Retail

December Auto Sales Drop – 2018 Forecast Looks Grim

December auto sales were lower than expected in the U.S., with the majority of the big vehicle manufacturers reporting a decline year-over-year. According to Wednesday (Jan. 3) reports from Reuters, the sales decline came despite steep discounts on vehicles as uncertainty over tax reform and interest rate hikes weighed on purchasing behavior during the month.

Carmaker General Motors (GM) reported a 3.3 percent decline in auto sales during the last month of 2017, hurt by a drop in fleet sales to government agencies and rental car companies. The retail sales for GM during December increased 1.8 percent, but auto sales dipped 1.3 percent for the full 2017 year. The company’s average transaction price of $35,400 came in above the $31,600 industry average, however.

According to reports, GM believes the decline will see a turnaround in the year to come.

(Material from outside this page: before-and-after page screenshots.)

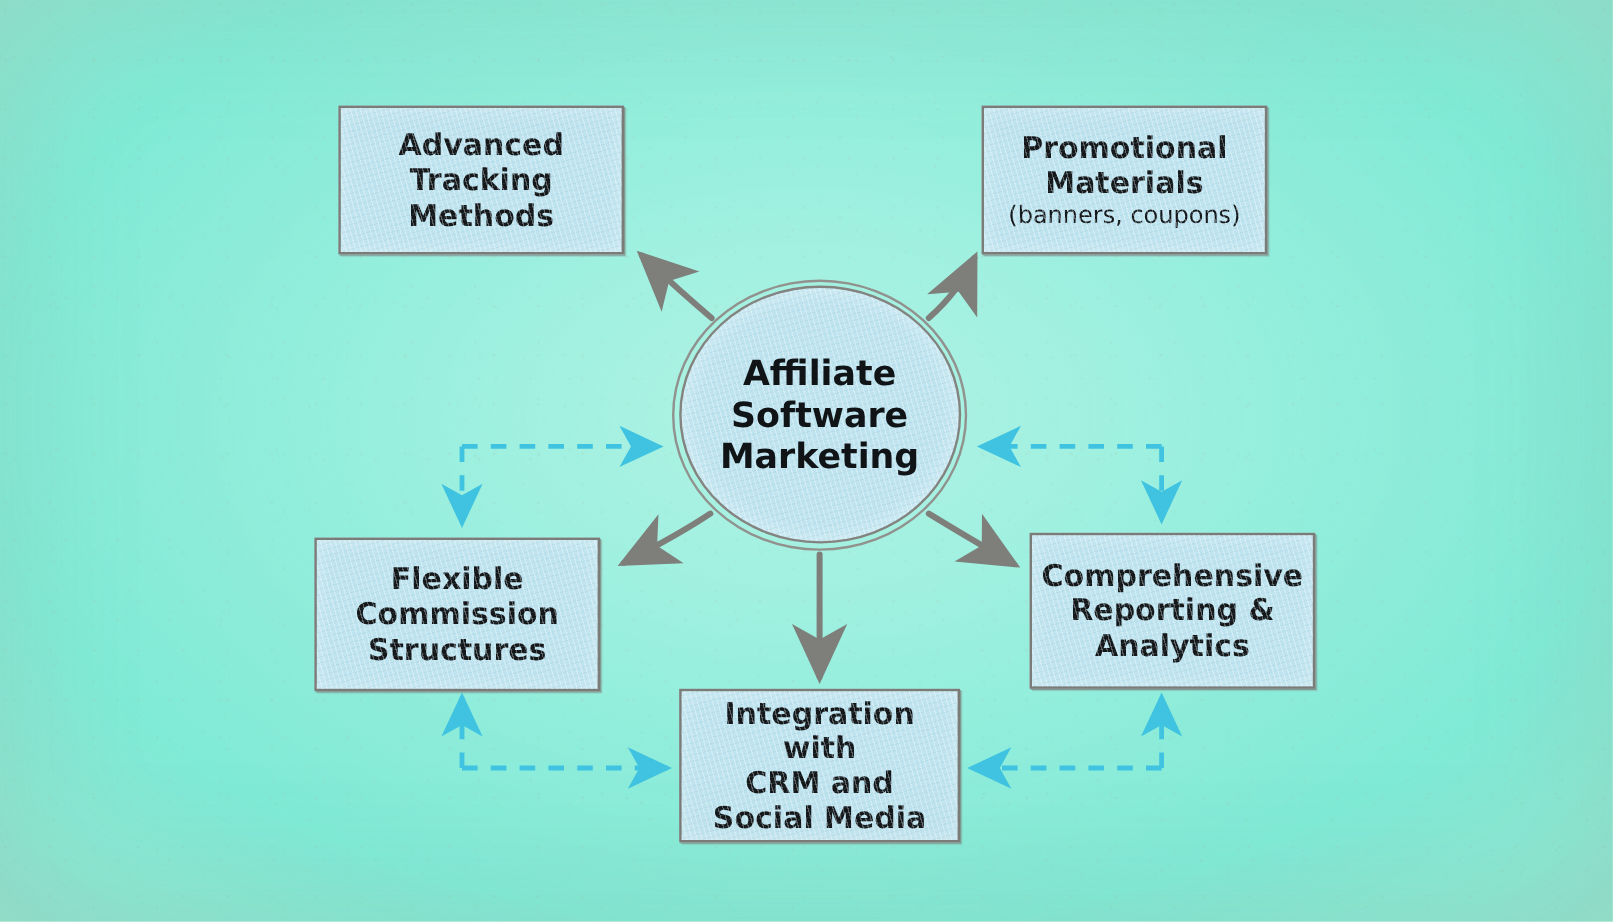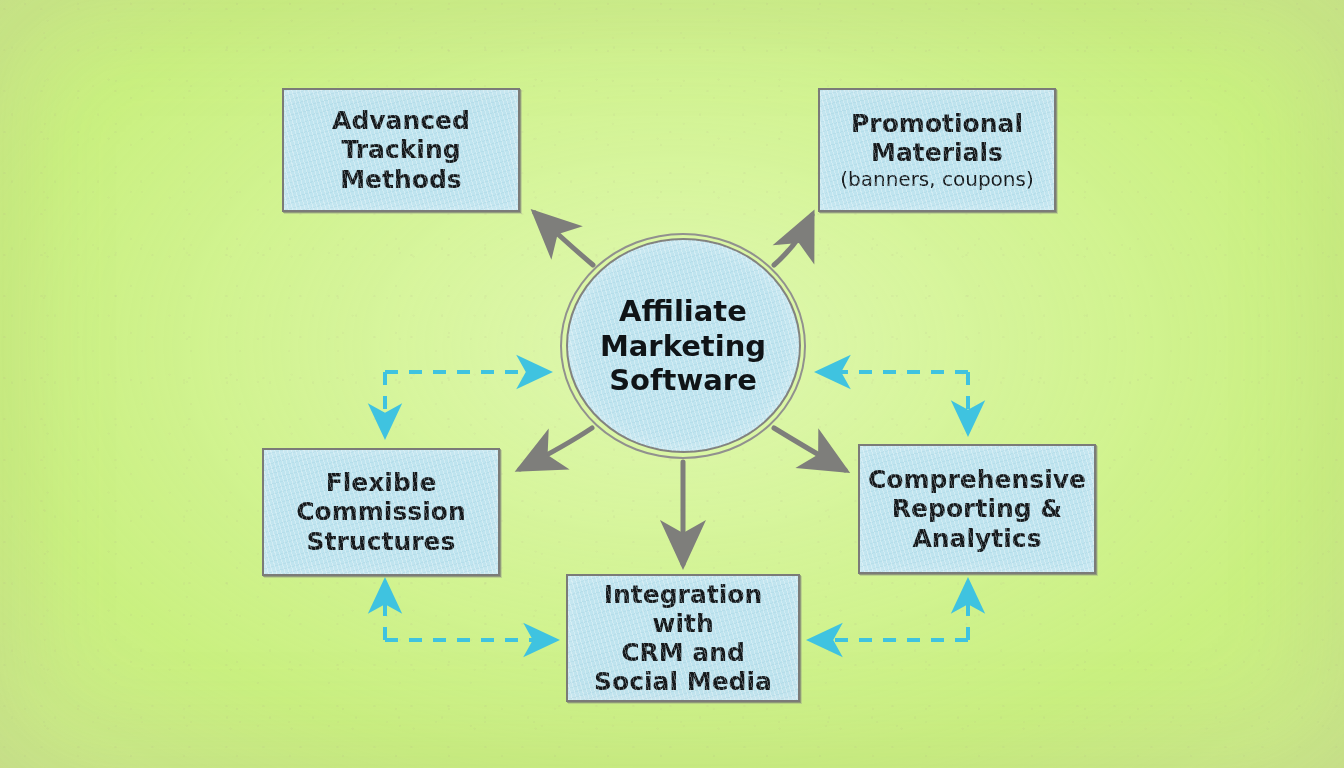--- a/index.html
+++ b/index.html
@@ -13,7 +13,7 @@
     width: 1344px;
     height: 768px;
     overflow: hidden;
-    background-color: #bef264;
+    background-color: #5eead4;
     font-family: "DejaVu Sans", "Liberation Sans", sans-serif;
   }
   

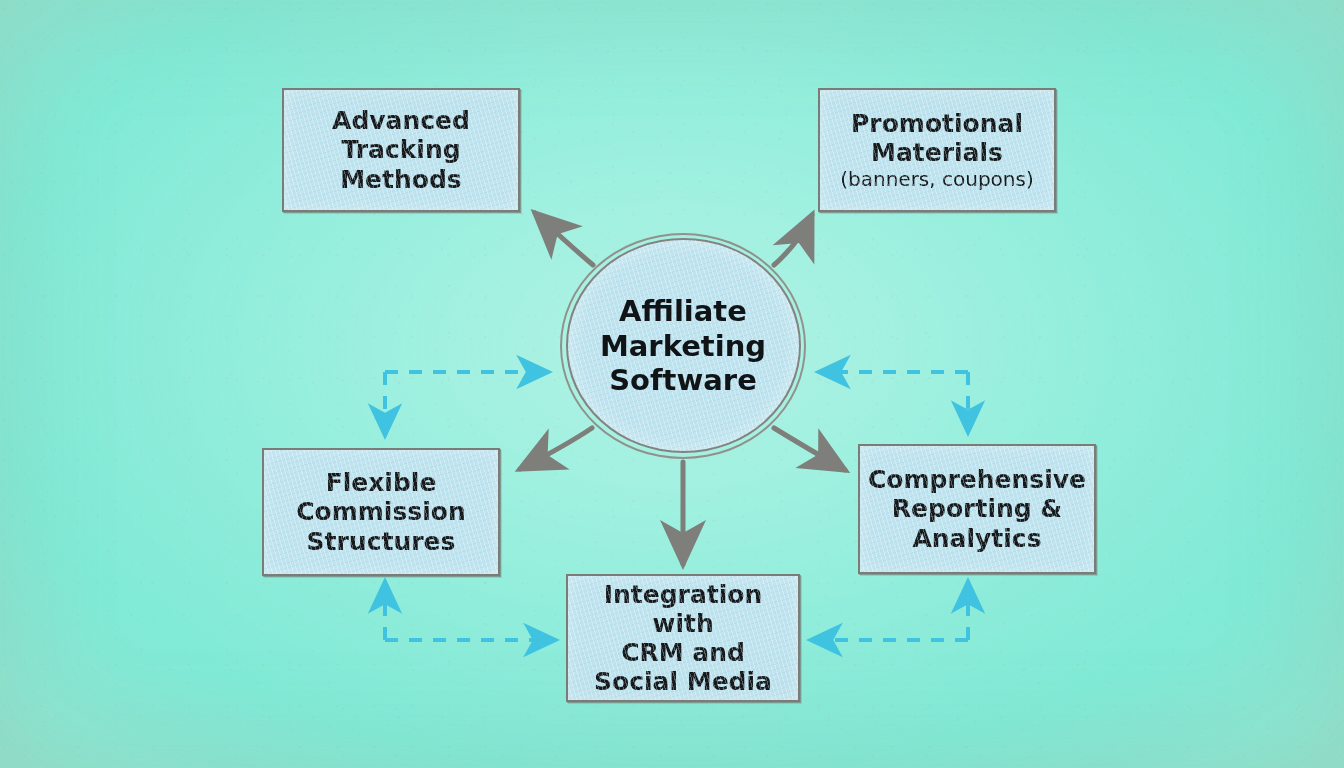--- a/index.html
+++ b/index.html
@@ -227,8 +227,8 @@
     <div class="hub-label">
       <span>
         <span class="ln">Affiliate</span>
+        <span class="ln">Software</span>
         <span class="ln">Marketing</span>
-        <span class="ln">Software</span>
       </span>
     </div>
   </div>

“This year, many consumers will see their take-home pay rise because of tax reform,” said GM chief economist Mustafa Mohatarem in a statement. “That will keep the broad economy growing, and help keep sales at very healthy levels even as the Fed increases interest rates.”

Other carmakers saw similar ups and downs at the close of 2017. Ford Motors reported its numbers in December increased 0.9 percent thanks to a 17 percent jump in fleet sales. Retail sales, however, were 4 percent lower and pickup truck sales were down 1 percent from December of 2016.

Similarly, Fiat Chrysler reported an 11 percent sales decrease during the same month, with its retail sales declining 3 percent. Fleet sales were down 42 percent, which is in line with the car maker’s move to pull away from the low-margin fleet sales market. Toyota noted its sales dropped 8.3 percent in December, with the company seeing declines across all its business lines. 

Overall, passenger car sales were down 12.2 percent. Lexus sales dipped 13.9 percent compared to numbers reported a year ago. Honda Motor’s sales also dropped 7 percent in December driven, in large part, by a decline in sales of passenger cars.